[Stored items]
⟨

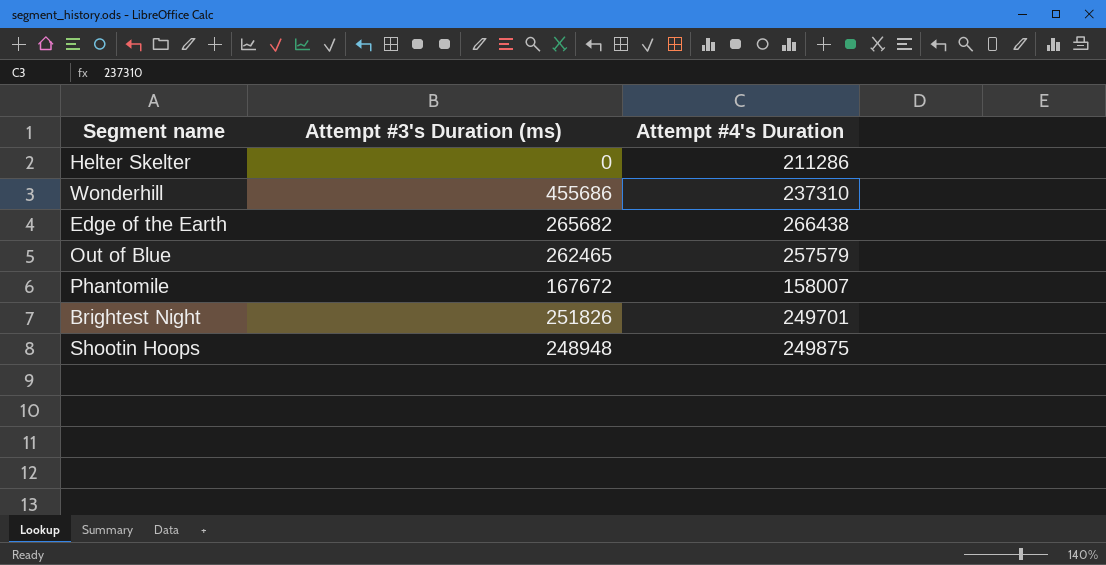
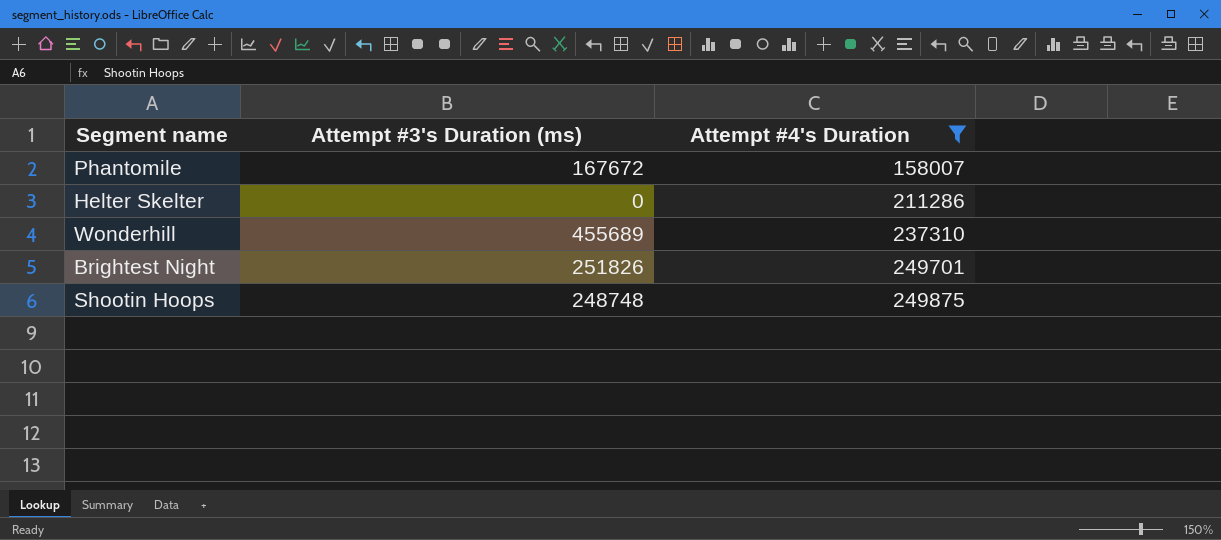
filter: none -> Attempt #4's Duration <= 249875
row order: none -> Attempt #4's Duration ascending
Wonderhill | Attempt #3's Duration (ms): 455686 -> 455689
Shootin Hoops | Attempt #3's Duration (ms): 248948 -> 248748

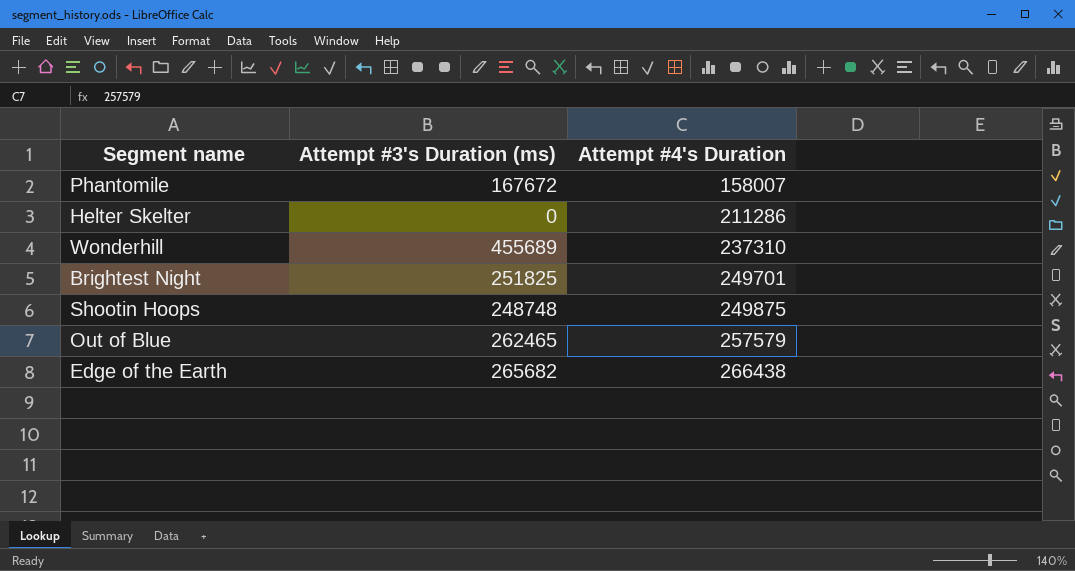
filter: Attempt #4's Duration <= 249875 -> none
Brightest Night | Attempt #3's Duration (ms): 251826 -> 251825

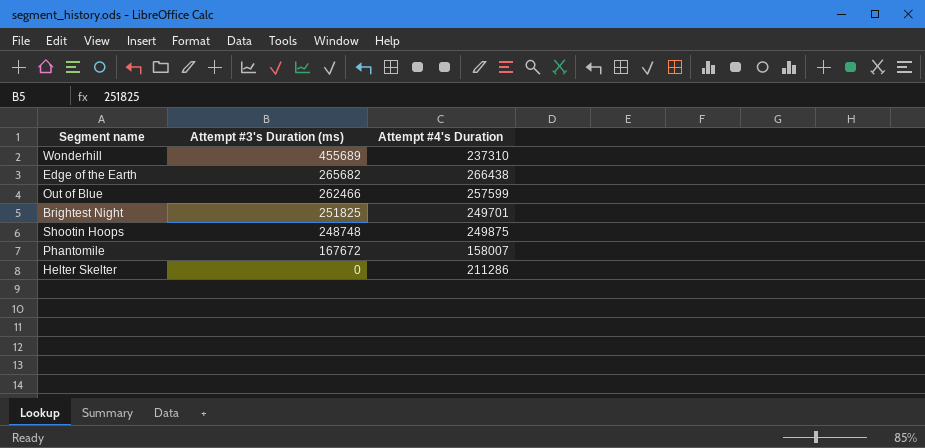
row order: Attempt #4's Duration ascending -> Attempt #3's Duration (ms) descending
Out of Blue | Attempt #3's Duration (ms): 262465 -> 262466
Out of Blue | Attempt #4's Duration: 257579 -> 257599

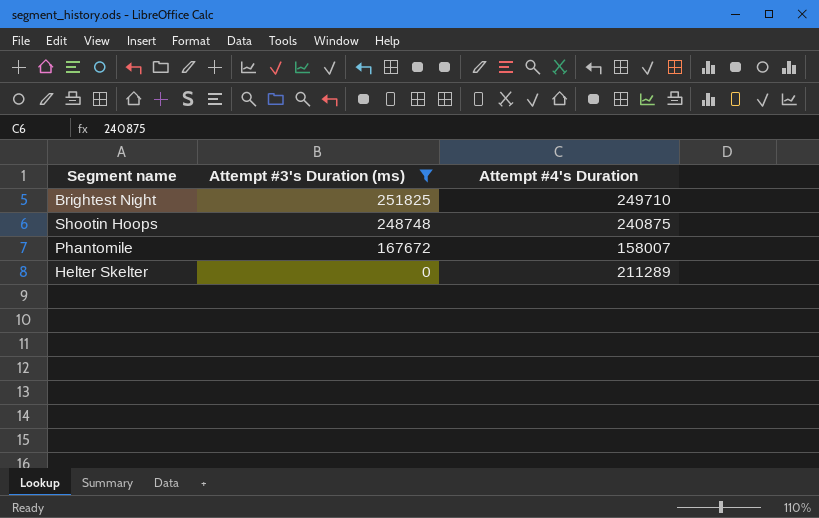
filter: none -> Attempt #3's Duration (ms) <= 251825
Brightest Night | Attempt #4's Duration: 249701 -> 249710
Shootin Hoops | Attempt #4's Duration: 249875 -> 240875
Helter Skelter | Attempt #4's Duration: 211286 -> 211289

⟩
⟨

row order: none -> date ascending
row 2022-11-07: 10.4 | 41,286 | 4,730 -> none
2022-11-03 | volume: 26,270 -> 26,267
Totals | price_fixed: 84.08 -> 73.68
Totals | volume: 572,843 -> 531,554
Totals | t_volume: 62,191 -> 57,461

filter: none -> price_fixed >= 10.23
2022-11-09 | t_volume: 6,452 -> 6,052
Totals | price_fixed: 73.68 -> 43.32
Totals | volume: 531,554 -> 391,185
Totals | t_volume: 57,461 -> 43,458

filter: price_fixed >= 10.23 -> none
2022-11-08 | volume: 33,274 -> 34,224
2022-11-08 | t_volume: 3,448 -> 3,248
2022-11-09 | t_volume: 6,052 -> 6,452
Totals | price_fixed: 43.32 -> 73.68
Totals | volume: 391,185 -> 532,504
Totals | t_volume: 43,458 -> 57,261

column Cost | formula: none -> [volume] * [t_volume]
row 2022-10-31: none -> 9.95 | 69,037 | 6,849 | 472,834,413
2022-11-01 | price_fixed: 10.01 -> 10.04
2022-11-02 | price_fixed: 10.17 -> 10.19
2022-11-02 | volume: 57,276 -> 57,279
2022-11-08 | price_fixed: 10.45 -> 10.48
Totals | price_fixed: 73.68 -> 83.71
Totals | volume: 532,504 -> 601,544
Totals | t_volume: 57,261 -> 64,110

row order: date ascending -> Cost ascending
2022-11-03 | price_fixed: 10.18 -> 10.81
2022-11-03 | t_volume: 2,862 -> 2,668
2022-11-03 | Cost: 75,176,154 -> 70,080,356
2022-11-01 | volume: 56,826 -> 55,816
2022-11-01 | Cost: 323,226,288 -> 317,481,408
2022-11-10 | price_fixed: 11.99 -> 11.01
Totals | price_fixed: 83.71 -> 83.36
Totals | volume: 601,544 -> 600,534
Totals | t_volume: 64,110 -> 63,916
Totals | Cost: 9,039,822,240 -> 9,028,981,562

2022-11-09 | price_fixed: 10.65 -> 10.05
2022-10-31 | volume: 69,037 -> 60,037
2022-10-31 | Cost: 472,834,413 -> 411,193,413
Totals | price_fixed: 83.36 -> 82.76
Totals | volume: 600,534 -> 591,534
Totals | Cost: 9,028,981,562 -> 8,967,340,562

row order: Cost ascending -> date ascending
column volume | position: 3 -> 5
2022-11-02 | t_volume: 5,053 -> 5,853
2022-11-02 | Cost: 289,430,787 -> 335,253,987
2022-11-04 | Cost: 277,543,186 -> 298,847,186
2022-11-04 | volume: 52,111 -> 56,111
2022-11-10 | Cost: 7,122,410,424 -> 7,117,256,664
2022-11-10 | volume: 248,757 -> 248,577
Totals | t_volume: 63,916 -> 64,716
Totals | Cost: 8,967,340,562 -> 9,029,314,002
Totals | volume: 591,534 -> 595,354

⟩

**Task requirements:**
Leaving out each picture, repeat exactly the lines above from the one that contains "filter: none -> Attempt #4's" through the one that contains "Out of Blue | Attempt #3's".

**Answer box:**
filter: none -> Attempt #4's Duration <= 249875
row order: none -> Attempt #4's Duration ascending
Wonderhill | Attempt #3's Duration (ms): 455686 -> 455689
Shootin Hoops | Attempt #3's Duration (ms): 248948 -> 248748

filter: Attempt #4's Duration <= 249875 -> none
Brightest Night | Attempt #3's Duration (ms): 251826 -> 251825

row order: Attempt #4's Duration ascending -> Attempt #3's Duration (ms) descending
Out of Blue | Attempt #3's Duration (ms): 262465 -> 262466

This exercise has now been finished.